| REQUIRED ACTION |
Copy out each line below in which the string "size" appears.

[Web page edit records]
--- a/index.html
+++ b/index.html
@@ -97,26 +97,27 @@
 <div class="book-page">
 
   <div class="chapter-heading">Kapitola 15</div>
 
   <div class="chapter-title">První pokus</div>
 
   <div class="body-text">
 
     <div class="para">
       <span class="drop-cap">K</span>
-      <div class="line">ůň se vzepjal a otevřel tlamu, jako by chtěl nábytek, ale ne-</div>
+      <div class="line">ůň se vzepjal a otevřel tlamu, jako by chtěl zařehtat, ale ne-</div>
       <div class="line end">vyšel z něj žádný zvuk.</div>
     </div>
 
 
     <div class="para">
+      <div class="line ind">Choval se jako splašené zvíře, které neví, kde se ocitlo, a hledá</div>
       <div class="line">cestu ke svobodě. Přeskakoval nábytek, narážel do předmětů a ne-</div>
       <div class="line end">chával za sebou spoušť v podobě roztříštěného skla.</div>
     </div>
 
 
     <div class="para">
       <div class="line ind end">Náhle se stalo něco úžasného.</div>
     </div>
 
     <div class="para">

==

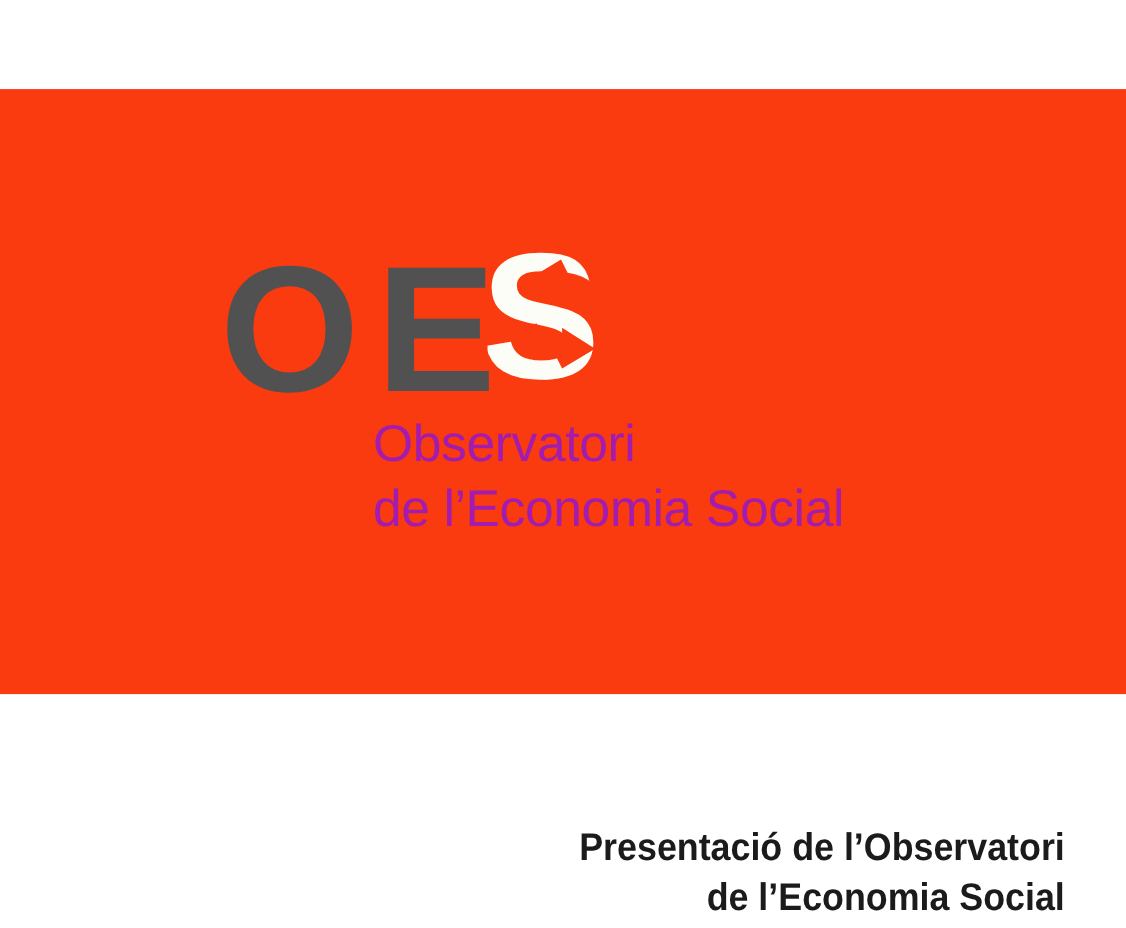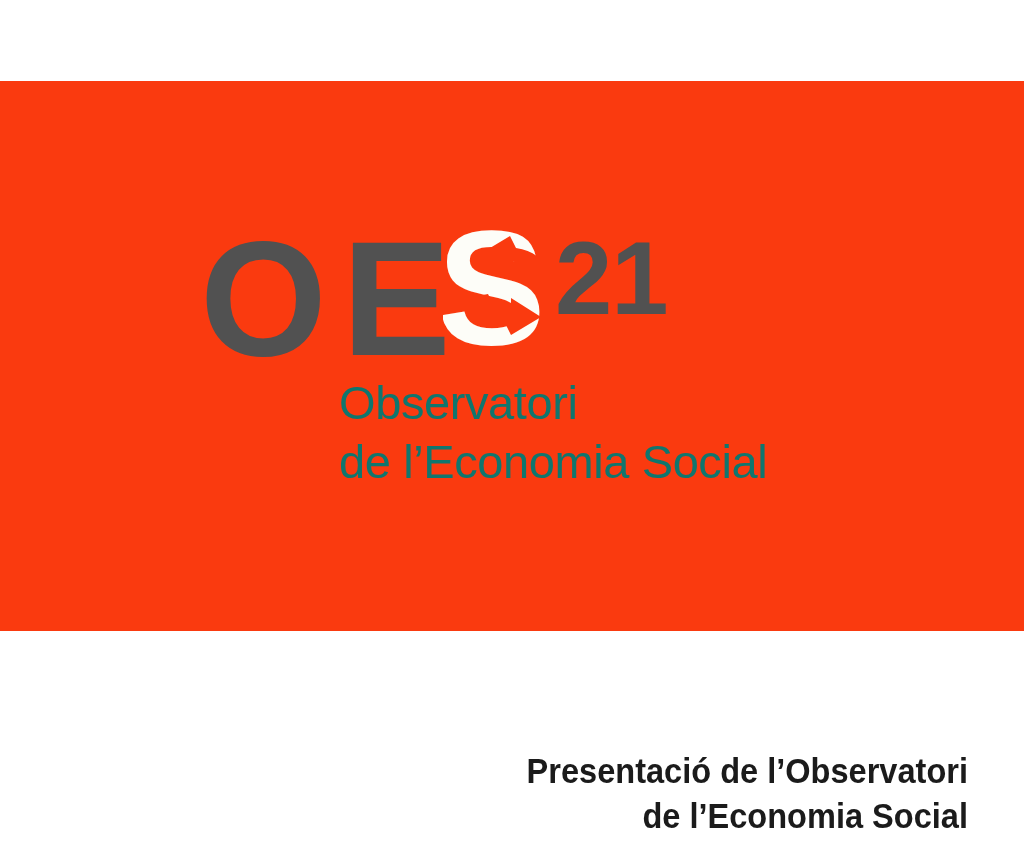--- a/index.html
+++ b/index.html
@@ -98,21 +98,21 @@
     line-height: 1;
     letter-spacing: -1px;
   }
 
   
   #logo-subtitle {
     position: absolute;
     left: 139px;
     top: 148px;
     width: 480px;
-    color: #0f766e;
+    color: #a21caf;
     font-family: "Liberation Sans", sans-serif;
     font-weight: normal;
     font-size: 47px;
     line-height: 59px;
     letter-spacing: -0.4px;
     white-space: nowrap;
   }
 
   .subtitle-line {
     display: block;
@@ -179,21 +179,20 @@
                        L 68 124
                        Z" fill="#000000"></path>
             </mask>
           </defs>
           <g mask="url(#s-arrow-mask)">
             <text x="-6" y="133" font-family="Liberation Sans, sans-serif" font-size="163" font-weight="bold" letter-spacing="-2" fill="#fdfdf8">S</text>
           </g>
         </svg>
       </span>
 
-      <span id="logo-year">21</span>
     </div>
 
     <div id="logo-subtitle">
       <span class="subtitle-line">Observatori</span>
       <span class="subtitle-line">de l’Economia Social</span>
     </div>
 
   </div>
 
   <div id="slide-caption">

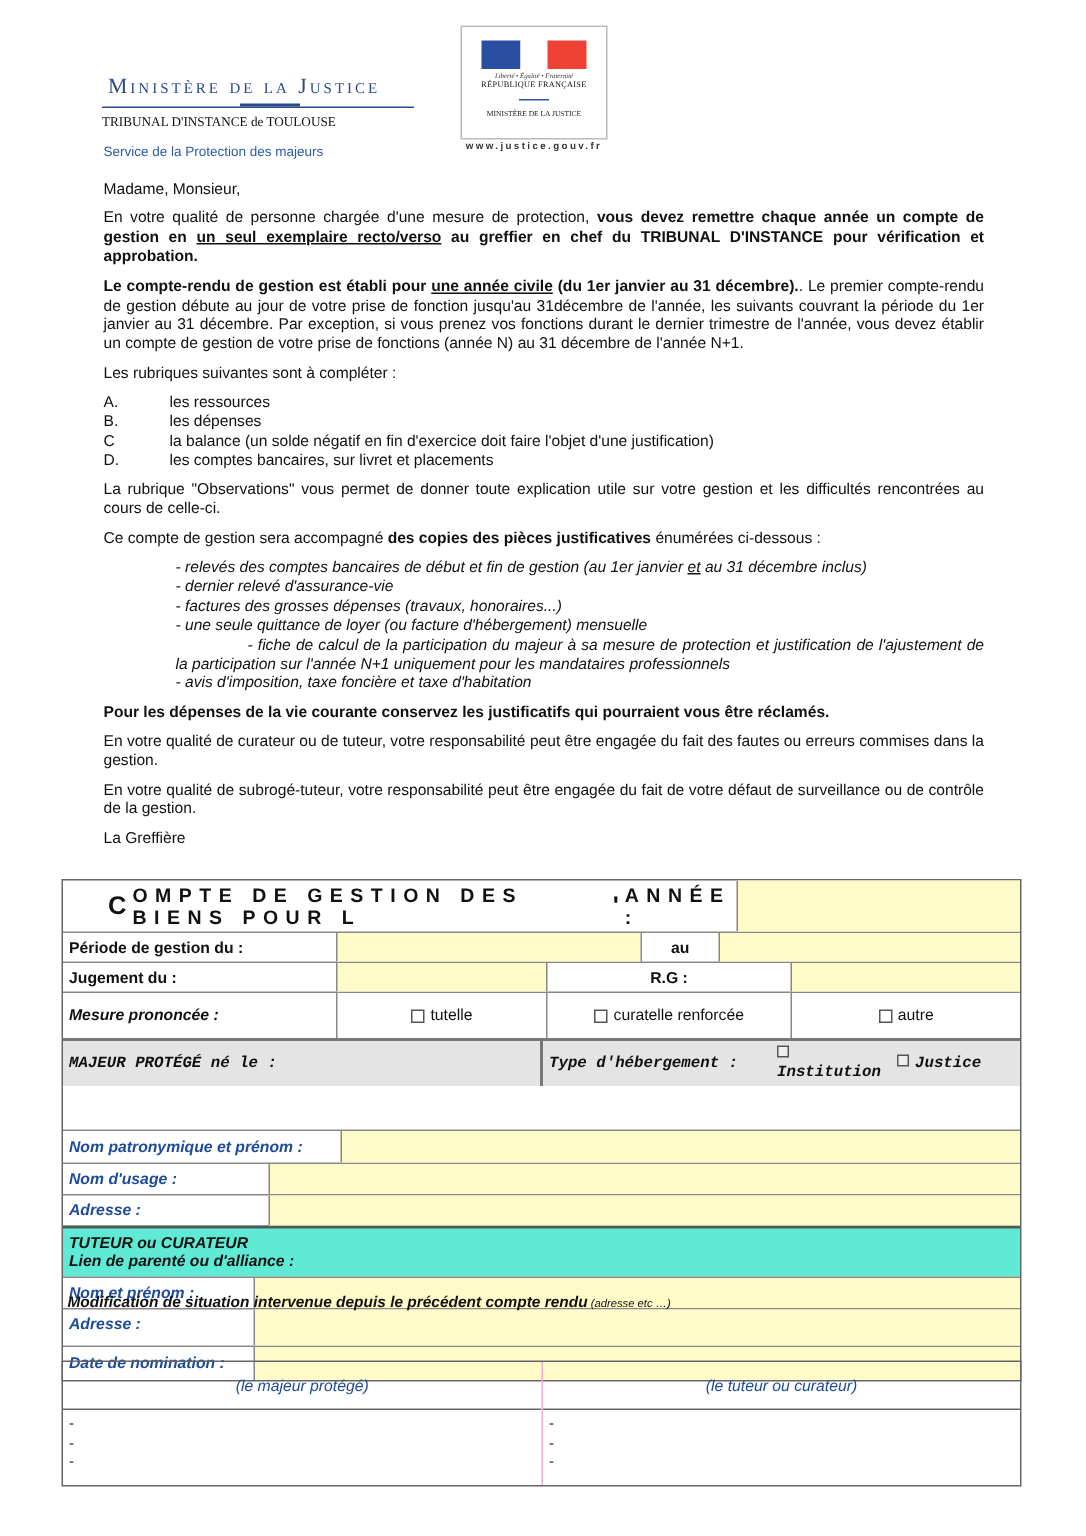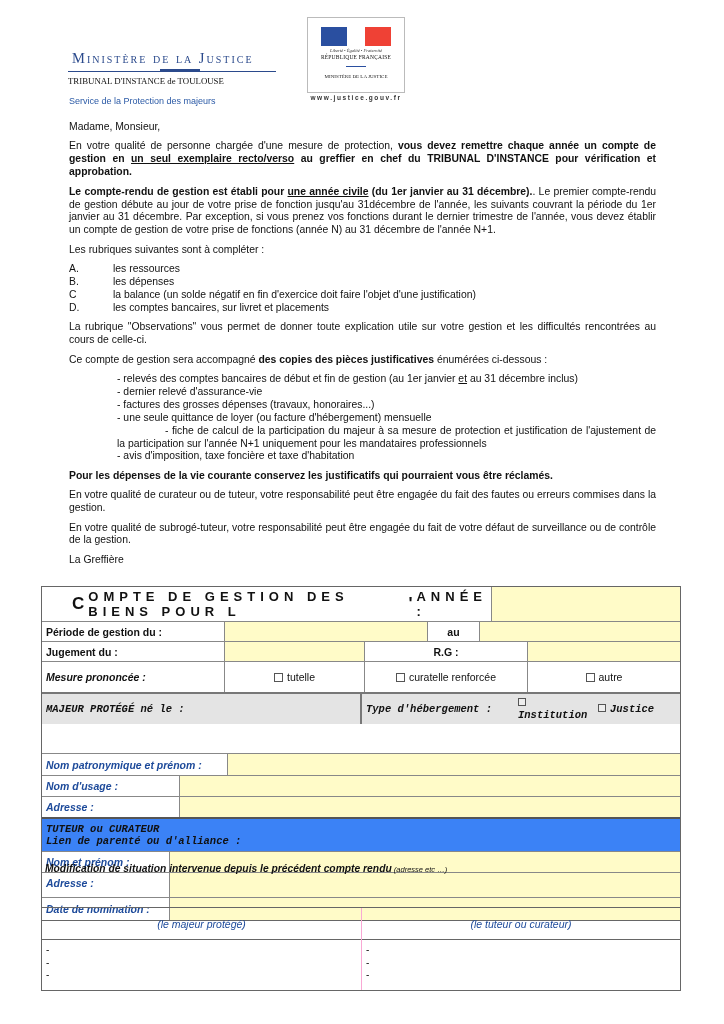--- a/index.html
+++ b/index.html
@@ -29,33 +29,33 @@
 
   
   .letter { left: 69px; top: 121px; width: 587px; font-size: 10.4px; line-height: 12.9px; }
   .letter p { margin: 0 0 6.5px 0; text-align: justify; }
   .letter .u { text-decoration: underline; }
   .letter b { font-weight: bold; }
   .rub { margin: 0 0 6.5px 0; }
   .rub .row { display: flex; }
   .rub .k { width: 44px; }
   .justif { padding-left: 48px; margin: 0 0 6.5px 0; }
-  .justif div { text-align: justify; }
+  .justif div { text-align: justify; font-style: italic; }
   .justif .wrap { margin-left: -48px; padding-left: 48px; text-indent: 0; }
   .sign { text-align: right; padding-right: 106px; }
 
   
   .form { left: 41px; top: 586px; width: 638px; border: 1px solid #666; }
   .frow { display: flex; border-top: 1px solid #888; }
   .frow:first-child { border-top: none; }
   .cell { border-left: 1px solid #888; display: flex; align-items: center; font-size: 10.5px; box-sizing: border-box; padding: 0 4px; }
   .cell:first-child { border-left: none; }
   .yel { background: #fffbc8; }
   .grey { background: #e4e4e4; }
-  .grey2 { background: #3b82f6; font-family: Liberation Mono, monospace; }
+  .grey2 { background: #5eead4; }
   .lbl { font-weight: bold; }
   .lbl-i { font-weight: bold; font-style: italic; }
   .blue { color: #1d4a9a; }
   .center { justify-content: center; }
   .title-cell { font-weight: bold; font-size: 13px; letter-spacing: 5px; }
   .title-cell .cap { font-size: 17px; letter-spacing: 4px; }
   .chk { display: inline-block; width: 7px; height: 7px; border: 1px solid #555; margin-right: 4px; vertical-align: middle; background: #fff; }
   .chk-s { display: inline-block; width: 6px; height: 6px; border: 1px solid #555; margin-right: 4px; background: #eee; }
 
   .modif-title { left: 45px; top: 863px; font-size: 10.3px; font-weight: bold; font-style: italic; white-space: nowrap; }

| SOLUTION |
     font-size: 47px;
             <text x="-6" y="133" font-family="Liberation Sans, sans-serif" font-size="163" font-weight="bold" letter-spacing="-2" fill="#fdfdf8">S</text>
   .letter { left: 69px; top: 121px; width: 587px; font-size: 10.4px; line-height: 12.9px; }
   .cell { border-left: 1px solid #888; display: flex; align-items: center; font-size: 10.5px; box-sizing: border-box; padding: 0 4px; }
   .title-cell { font-weight: bold; font-size: 13px; letter-spacing: 5px; }
   .title-cell .cap { font-size: 17px; letter-spacing: 4px; }
   .modif-title { left: 45px; top: 863px; font-size: 10.3px; font-weight: bold; font-style: italic; white-space: nowrap; }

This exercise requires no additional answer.